- WORK TO BE COMPLETED -
Below are some records. How many of their lines contain the string "rsilegend"? Answer with the number alone.

Front-end code edit data
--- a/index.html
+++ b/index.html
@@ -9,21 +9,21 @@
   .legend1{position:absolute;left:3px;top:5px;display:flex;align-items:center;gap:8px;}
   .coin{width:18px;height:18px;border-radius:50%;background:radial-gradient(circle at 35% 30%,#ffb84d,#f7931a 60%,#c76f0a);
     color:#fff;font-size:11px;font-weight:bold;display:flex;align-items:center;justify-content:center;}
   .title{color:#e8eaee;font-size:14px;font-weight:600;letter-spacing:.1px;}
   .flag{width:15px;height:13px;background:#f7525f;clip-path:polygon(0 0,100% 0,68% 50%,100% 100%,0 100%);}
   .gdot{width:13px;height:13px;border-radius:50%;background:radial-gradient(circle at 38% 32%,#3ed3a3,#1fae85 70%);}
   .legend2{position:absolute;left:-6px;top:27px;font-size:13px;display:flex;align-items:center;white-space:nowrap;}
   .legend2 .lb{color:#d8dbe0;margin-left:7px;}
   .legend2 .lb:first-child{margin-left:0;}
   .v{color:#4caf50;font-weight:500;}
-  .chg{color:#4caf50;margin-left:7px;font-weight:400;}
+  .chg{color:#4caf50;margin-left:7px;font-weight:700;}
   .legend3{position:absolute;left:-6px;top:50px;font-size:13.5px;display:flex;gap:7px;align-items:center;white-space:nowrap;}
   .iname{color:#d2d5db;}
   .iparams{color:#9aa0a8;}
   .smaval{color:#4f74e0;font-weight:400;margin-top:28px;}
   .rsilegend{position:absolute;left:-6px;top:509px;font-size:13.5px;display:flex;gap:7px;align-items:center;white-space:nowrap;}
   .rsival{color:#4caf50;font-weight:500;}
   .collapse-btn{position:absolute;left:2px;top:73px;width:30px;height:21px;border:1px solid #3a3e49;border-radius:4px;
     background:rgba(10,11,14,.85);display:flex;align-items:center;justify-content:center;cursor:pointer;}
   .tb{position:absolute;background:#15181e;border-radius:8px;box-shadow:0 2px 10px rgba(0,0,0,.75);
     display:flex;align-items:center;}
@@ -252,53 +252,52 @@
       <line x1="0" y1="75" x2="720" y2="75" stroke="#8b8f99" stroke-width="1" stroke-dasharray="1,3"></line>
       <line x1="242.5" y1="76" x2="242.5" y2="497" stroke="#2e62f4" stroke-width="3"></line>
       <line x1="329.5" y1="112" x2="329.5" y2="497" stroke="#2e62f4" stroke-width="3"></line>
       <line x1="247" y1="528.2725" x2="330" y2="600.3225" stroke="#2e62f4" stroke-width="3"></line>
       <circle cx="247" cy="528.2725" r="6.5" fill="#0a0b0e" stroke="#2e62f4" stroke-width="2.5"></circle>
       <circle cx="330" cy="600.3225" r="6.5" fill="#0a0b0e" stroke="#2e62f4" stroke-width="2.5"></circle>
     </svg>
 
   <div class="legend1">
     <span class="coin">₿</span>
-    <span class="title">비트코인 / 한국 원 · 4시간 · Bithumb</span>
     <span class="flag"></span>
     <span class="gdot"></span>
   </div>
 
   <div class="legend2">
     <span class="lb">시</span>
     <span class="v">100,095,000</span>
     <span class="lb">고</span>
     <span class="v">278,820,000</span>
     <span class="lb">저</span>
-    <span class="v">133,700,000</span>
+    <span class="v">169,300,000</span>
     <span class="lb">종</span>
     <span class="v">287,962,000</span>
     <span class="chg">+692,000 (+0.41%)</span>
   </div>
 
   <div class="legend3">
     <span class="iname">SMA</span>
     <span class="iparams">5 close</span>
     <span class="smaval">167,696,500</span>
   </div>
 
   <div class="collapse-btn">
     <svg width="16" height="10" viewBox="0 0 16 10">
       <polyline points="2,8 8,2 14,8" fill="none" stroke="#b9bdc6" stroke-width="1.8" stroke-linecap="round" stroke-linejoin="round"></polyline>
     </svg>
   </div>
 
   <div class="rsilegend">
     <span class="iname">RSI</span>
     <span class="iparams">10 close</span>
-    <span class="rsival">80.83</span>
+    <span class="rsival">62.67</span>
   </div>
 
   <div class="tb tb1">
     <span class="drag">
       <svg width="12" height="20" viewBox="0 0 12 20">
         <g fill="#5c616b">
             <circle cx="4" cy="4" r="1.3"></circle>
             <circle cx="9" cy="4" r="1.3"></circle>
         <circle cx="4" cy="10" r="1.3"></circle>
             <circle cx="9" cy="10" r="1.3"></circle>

* * *

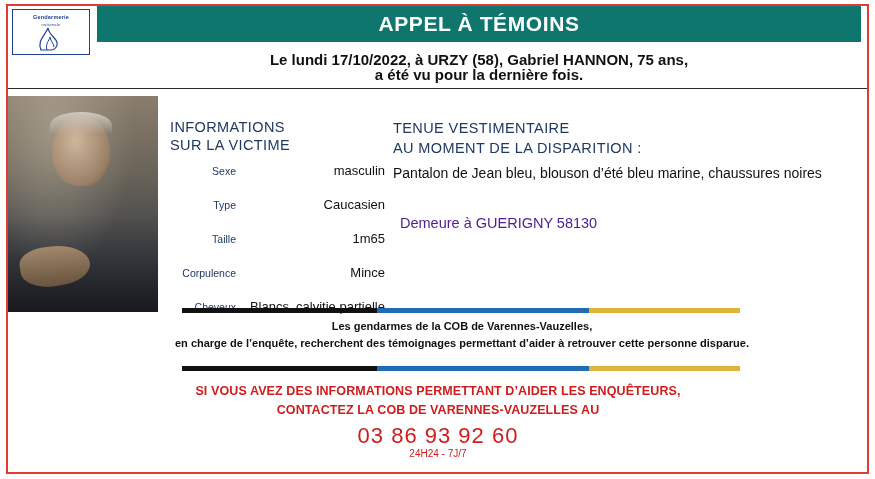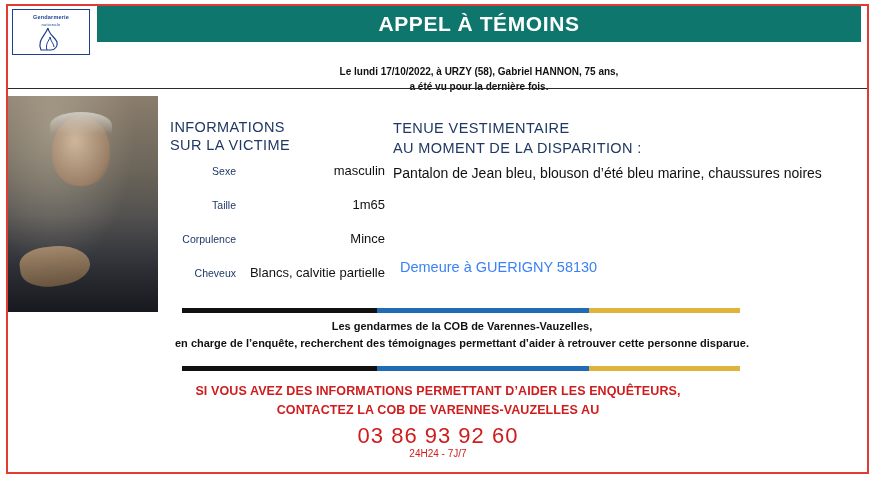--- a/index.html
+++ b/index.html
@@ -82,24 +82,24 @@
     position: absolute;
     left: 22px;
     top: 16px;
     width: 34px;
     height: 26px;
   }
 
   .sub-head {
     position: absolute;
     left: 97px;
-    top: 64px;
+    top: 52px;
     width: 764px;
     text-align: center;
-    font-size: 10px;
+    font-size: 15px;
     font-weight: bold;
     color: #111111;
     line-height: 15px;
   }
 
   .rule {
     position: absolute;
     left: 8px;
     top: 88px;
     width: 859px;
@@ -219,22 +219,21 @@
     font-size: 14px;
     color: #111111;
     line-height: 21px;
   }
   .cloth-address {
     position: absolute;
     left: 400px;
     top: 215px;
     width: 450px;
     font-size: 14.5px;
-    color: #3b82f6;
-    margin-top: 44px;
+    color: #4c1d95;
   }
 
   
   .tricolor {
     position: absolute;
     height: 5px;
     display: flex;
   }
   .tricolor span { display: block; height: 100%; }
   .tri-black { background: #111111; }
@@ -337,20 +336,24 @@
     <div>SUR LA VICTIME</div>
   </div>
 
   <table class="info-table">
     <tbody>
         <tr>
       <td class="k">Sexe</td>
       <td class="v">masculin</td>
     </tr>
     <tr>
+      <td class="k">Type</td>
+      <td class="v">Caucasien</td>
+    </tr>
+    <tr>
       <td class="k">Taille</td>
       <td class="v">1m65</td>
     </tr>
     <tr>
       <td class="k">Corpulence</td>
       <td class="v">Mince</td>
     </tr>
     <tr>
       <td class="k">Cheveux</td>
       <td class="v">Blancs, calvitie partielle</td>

- ANSWER SPACE -
2